== Segment start ==
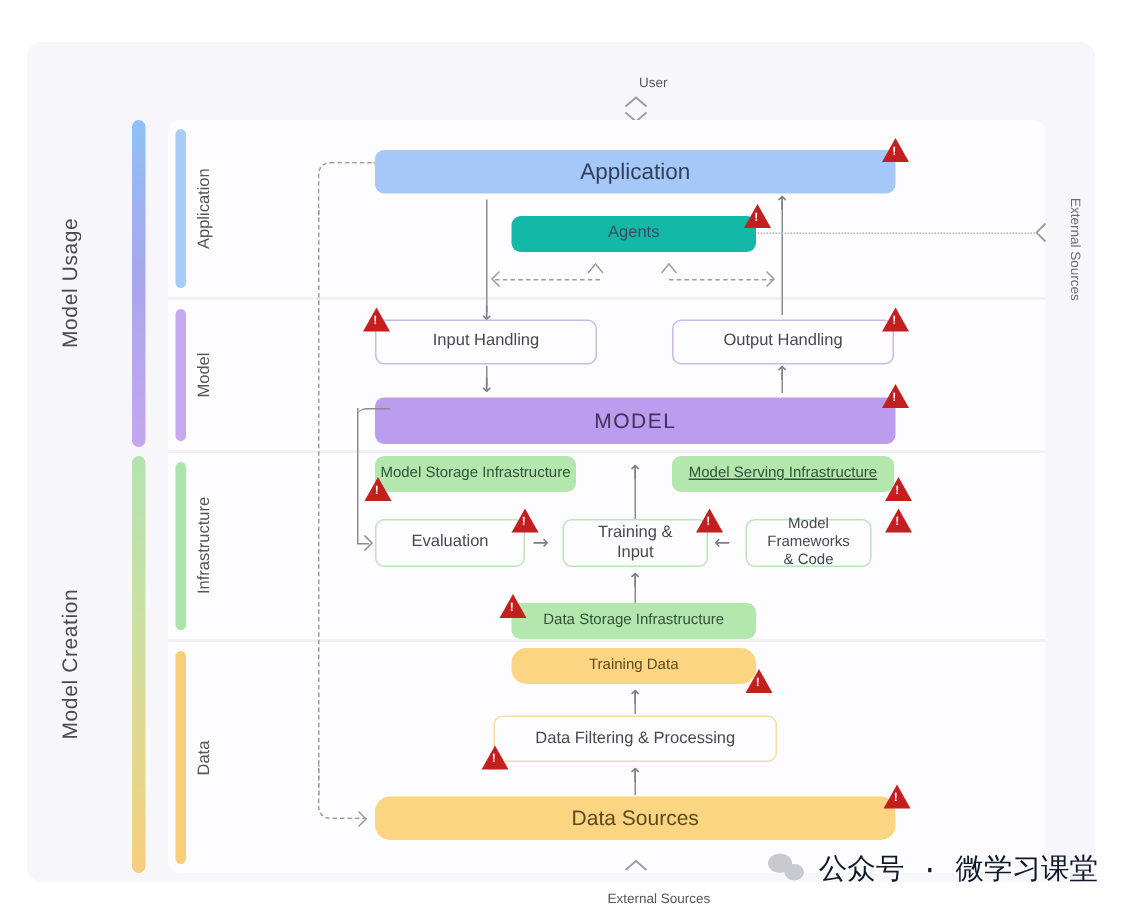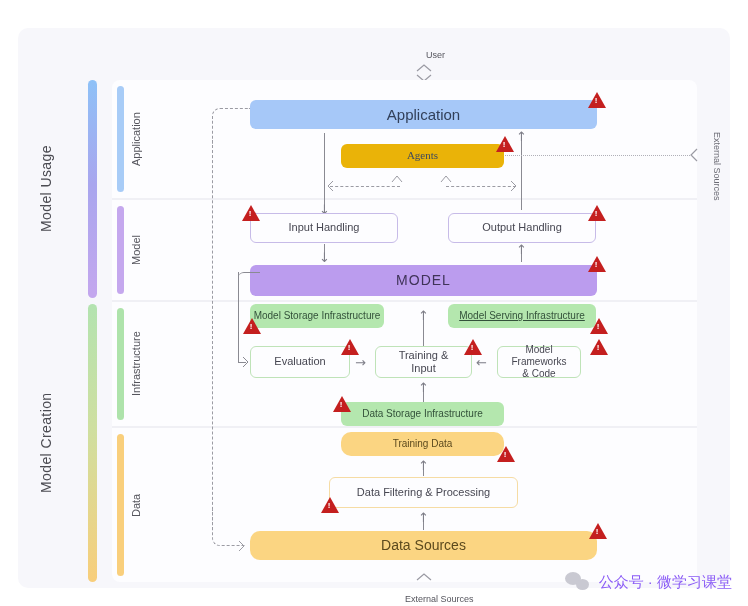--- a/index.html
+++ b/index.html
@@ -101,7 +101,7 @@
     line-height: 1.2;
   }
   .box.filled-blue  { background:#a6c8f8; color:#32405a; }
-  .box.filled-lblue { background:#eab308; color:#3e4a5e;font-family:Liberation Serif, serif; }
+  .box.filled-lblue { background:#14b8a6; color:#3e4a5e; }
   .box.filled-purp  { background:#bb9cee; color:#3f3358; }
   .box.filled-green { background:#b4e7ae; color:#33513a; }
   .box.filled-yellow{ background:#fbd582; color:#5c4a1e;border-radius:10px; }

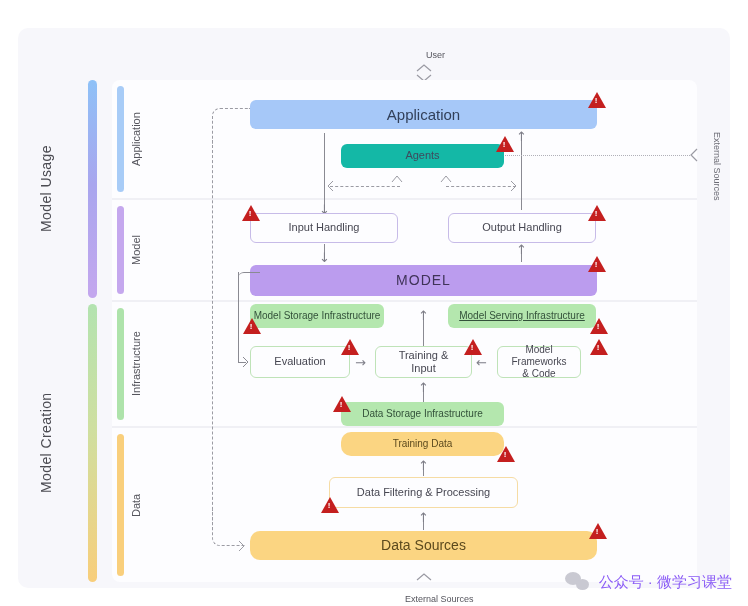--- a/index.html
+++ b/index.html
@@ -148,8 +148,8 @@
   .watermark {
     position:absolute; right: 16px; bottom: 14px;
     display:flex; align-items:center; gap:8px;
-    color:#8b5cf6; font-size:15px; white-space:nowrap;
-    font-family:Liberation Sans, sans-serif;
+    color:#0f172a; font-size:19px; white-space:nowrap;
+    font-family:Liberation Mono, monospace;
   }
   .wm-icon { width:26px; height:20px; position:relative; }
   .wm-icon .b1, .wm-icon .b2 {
== Segment end ==
== Segment start ==
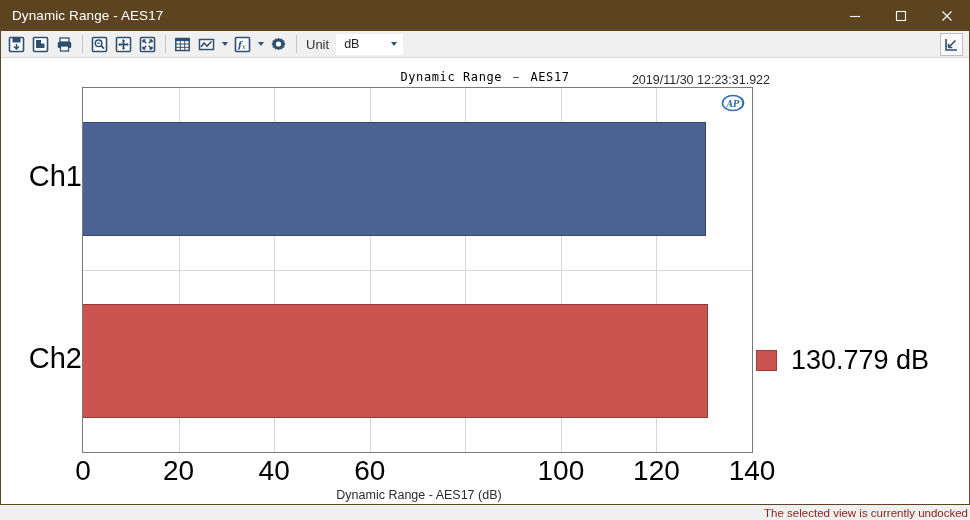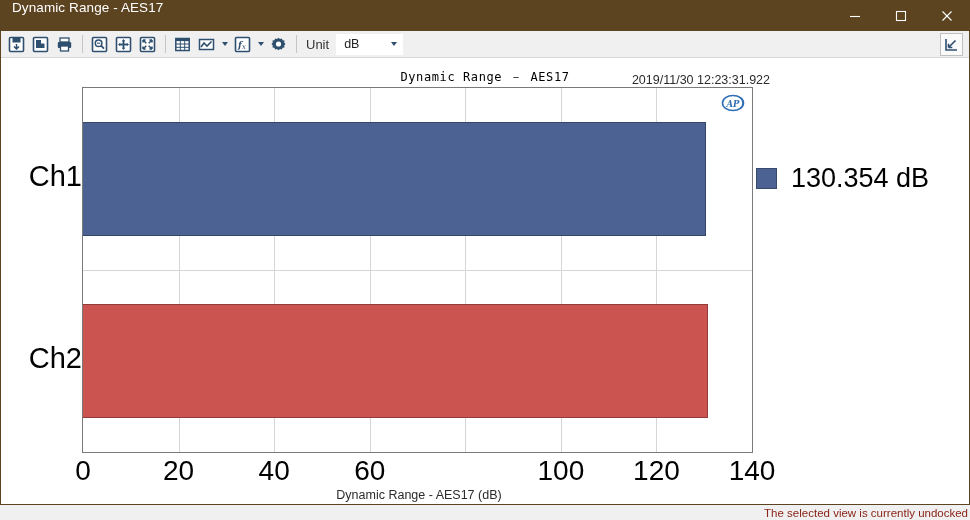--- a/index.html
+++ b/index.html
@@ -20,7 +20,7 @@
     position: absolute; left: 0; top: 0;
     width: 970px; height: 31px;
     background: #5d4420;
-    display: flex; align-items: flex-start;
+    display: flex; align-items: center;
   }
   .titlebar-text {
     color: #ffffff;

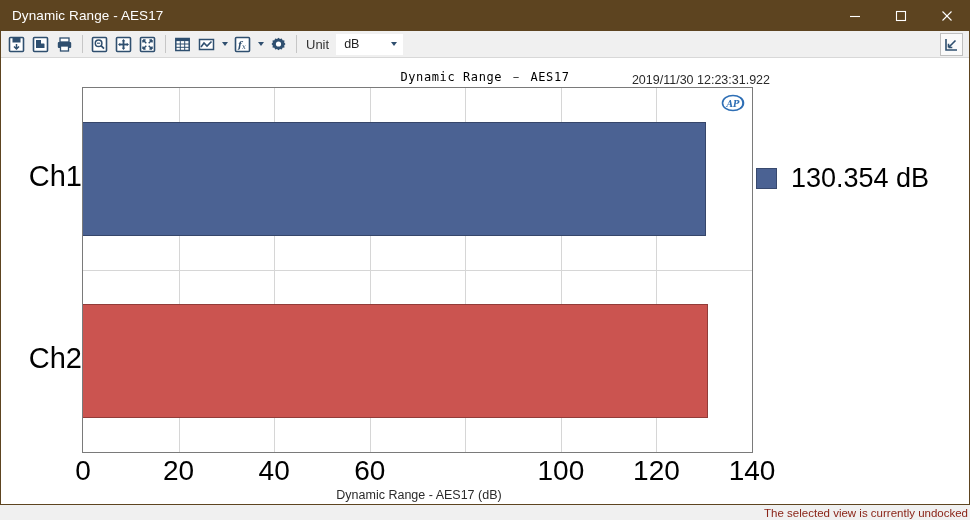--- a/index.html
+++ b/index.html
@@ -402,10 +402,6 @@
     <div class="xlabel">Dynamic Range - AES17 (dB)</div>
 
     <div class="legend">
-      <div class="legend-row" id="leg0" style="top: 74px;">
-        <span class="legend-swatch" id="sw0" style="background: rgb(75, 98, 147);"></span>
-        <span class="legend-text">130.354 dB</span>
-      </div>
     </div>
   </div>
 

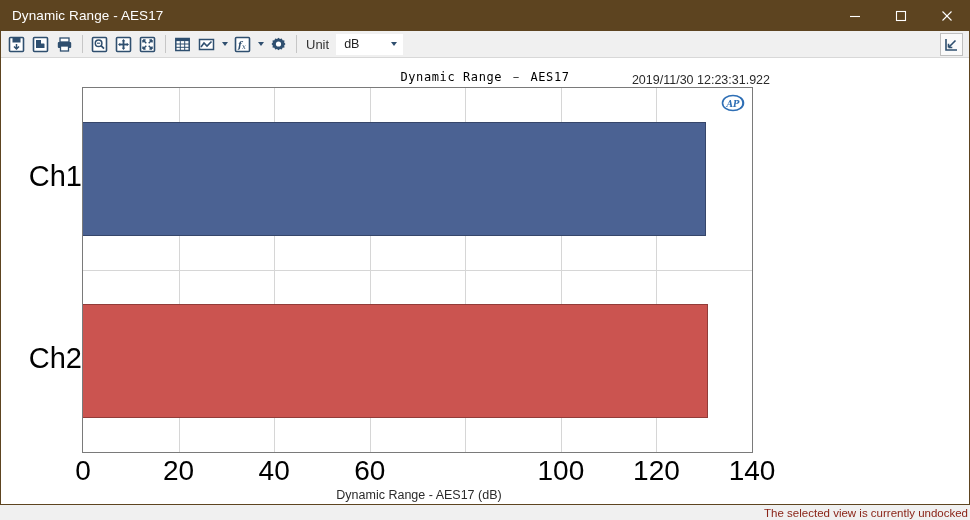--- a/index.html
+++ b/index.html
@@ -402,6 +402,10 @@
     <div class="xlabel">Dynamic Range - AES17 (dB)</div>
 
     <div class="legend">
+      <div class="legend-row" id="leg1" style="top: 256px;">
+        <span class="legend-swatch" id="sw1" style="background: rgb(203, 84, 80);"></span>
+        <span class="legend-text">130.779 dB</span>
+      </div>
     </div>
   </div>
== Segment end ==
Work to be completed>
Where a line of the entries contains "width", report that line.

Finished task>
   .wm-icon { width:26px; height:20px; position:relative; }
     width: 970px; height: 31px;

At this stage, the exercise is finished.